> _WHAT TO PRODUCE_
A faithful transcript of all the lines below, with no pictures, is the goal here.

> _Web interface edit records_

* * * * * * *

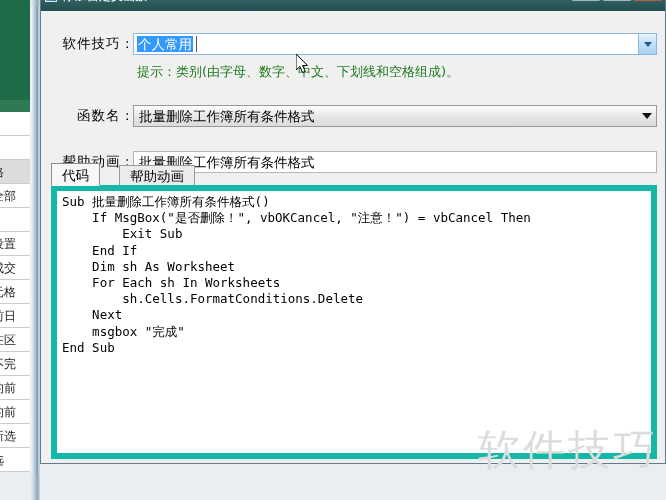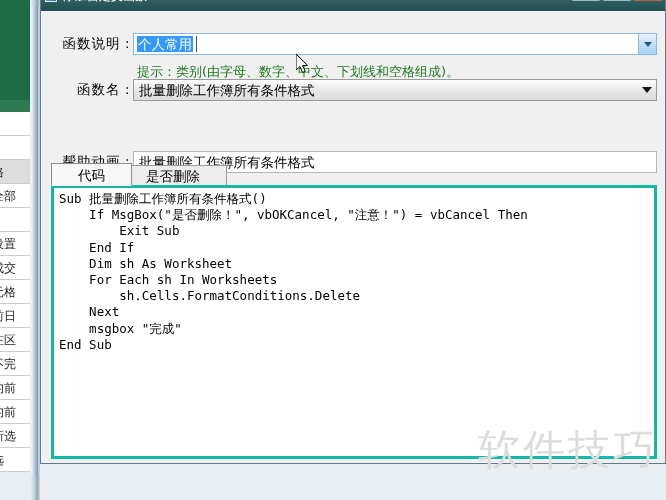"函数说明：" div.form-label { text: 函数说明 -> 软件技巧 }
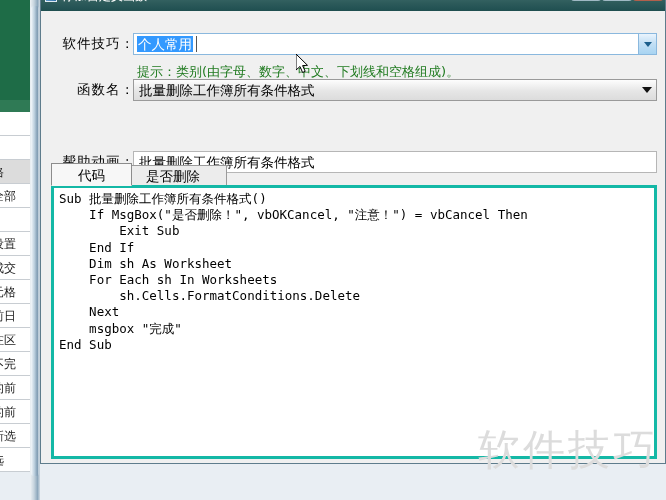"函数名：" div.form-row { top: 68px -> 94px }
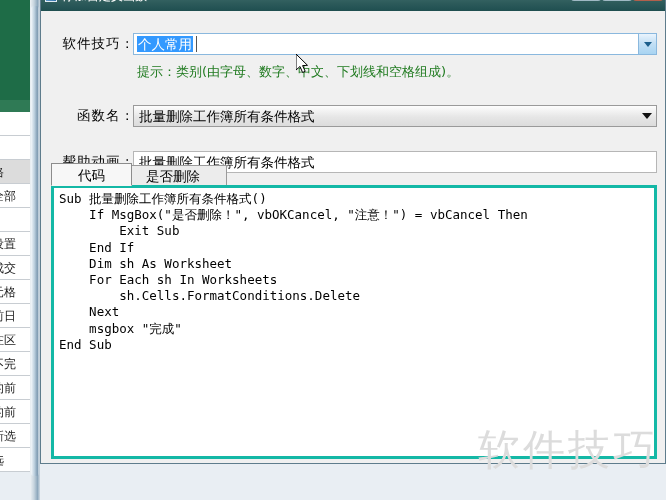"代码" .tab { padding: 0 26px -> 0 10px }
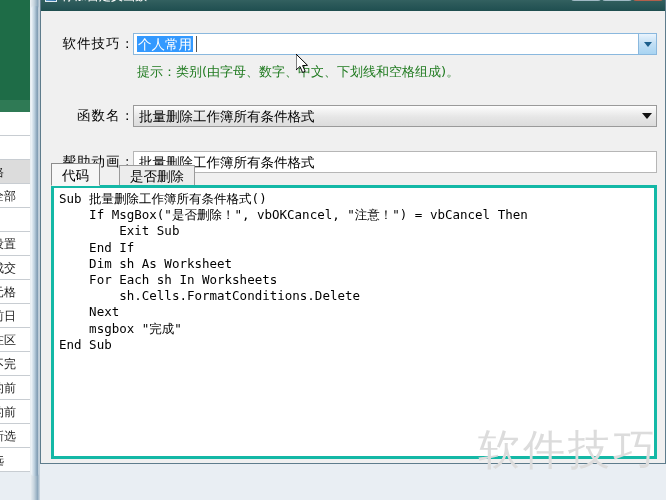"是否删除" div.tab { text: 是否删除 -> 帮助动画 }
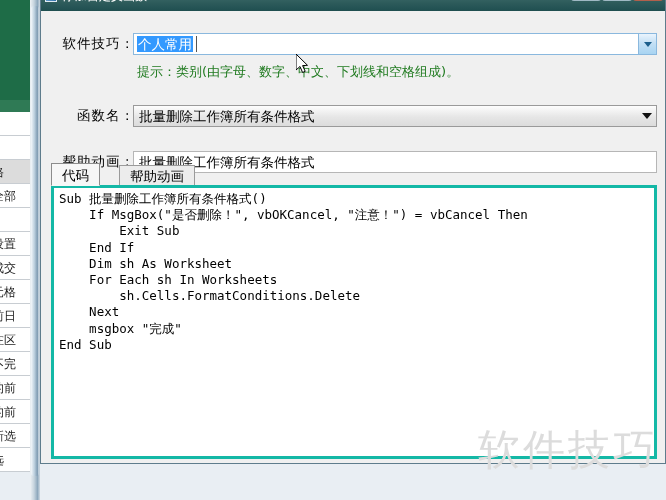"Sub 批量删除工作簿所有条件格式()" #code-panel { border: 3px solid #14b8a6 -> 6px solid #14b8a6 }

* * * * * * *

> _RESPONSE AREA_
"函数说明：" div.form-label { text: 函数说明 -> 软件技巧 }
"函数名：" div.form-row { top: 68px -> 94px }
"代码" .tab { padding: 0 26px -> 0 10px }
"是否删除" div.tab { text: 是否删除 -> 帮助动画 }
"Sub 批量删除工作簿所有条件格式()" #code-panel { border: 3px solid #14b8a6 -> 6px solid #14b8a6 }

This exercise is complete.